En una reunión de formación de matrimonios, según me han contado, el ponente le preguntó a una de las participantes: “¿Tu marido te hace feliz?”, a lo que ella contestó con mucha decisión: “No”, con gran sorpresa del marido allí presente y suponemos que también del resto de los participantes. Pero explicó que ella era feliz, que era feliz antes de casarse y lo sería siempre. O algo por el estilo. No tengo más datos de si dijo que era feliz por su vida cristiana o porque vivía muy bien o por otras cosas.

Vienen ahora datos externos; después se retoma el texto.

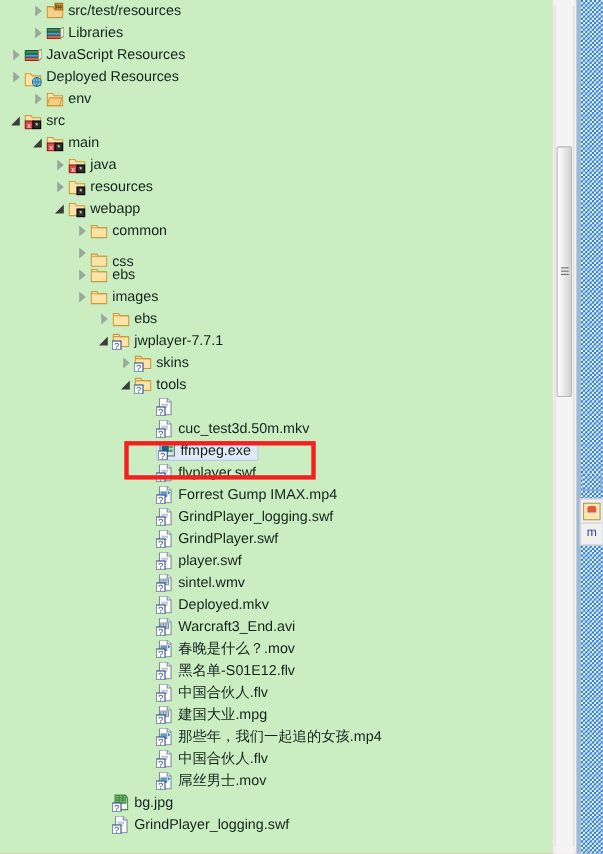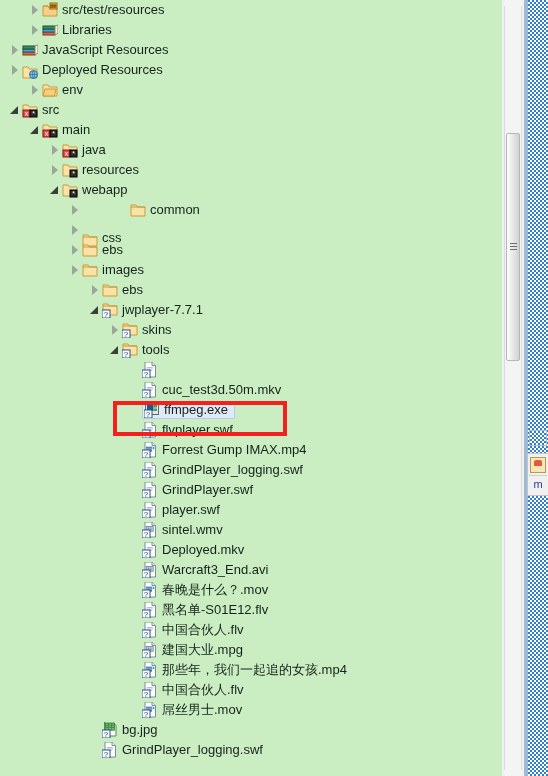--- a/index.html
+++ b/index.html
@@ -399,7 +399,7 @@
       <div class="tree-row">
         <span class="indent" style="width: 68px;"></span>
         <span class="twisty collapsed"></span>
-        <span style="display: inline-flex; align-items: center; margin-left: 48px;">
+        <span style="display: inline-flex; align-items: center;">
           <span class="icon">
             <svg width="16" height="16" viewBox="0 0 16 16">
               <path d="M1 3h5l1.4 2H15v9H1z" fill="#fbe2a6" stroke="#c99b3c"></path>

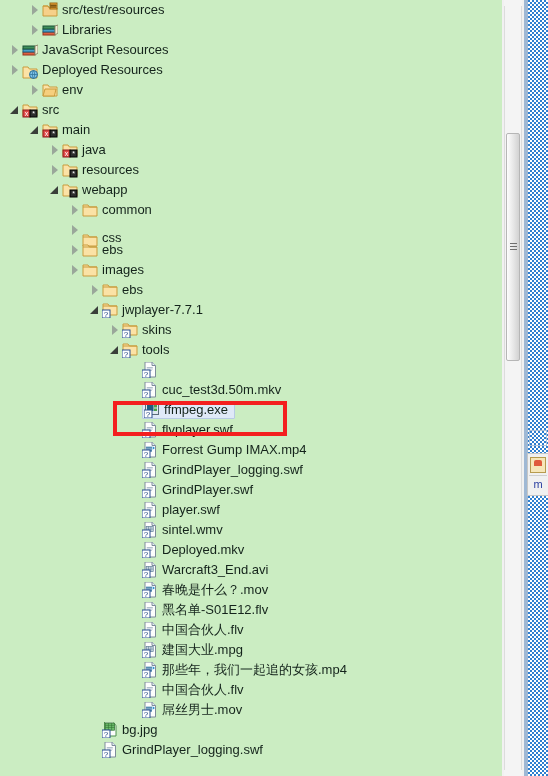--- a/index.html
+++ b/index.html
@@ -412,7 +412,7 @@
       <div class="tree-row">
         <span class="indent" style="width: 68px;"></span>
         <span class="twisty collapsed"></span>
-        <span style="display: inline-flex; align-items: flex-end; margin-top: 16px;">
+        <span style="display: inline-flex; align-items: flex-start; margin-top: 16px;">
           <span class="icon">
             <svg width="16" height="16" viewBox="0 0 16 16">
               <path d="M1 3h5l1.4 2H15v9H1z" fill="#fbe2a6" stroke="#c99b3c"></path>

La pregunta no dejaba de ser inoportuna hecha, al parecer, en público. ¿Qué podía responder? “Sí, mi marido es maravilloso y llevamos una vida espléndida”. Parece que cualquier otra respuesta sería meterse en intimidades inoportunas. Tampoco iba a decir allí que no. “Mi marido va a lo suyo, es un antipático y me tiene harta”. Poco probable una respuesta así. De manera que lo que dijo aquella mujer suena más a “paso bastante de él, pero yo tengo mi vida bastante arreglada y vivo bien”.

En todo caso la contestación, delante del marido, no deja de ser enigmática. ¿Le da igual que su marido sea amable, que esté todo el día fuera de casa por su “ingente” trabajo…? ¿Que su marido se olvide de felicitarla el día de su cumpleaños, que esté todo el día con cara de pocos amigos? ¿Que le preocupe más cómo va la liga de futbol que si ella está cansada o aburrida?

¿En qué consiste la felicidad de esa mujer? Entendemos que una persona, mujer u hombre, que está muy cerca de Dios, porque tiene una vida de oración bien planteada y eso le lleva a vivir la caridad, a pensar en los demás, sea feliz, porque al fin y al cabo lo más importante de nuestra existencia es el amor de Dios, con todas sus consecuencias.

Pero, precisamente esa vida interior, el auténtico amor de Dios, lleva siempre a la caridad bien vivida, al amor a quienes tengo cerca, y de un modo especial al cónyuge y a los hijos. Si esa señora de la que hablamos es muy feliz solo lo entendemos desde el punto de vista de su vida interior. Todo lo demás, modos de vida, riquezas, comodidades, amistades, son aspectos de nuestra existencia que nos gusta y nos puede llenar más o menos, según las épocas. Pero una felicidad auténtica sin amor de Dios es muy poco probable. Y si además esa mujer de la que hablamos no tiene cercanía, intimidad y cariño verdadero a su marido, menos probable que pueda haber una vida feliz.

Por lo tanto, si esa mujer que se siente feliz no tiene vida interior, trato habitual con Dios, no entendemos cómo puede ser feliz si, además, parece no tener una intimidad grande con su marido. ¿Es feliz ella sola? Y si tiene trato íntimo con Dios, esa vida interior la llevaría a preocuparse por su marido, en cuyo caso sí tendría que decir si su marido le hace feliz o no. Cosa distinta, sin duda, es que lo diga en público.

Por lo tanto, habría que concluir que lo que no tiene sentido es la pregunta, si, como parece, se la hizo en público y delante de él. Si tuviera director espiritual seguramente, en privado, en una conversación de ayuda, le hubiera preguntado: “¿haces feliz a tu marido?”. Porque ese director quiere ayudarla a darse, a crecer, a vivir cristianamente. Y si va al psicólogo, por las razones que sean, sí le hubiera preguntado, quizá, si su marido la hace feliz.

Lo que tenemos que preguntarnos tantas veces en nuestra vida es si, por el amor de Dios que tenemos, somos capaces de hacer felices a los demás.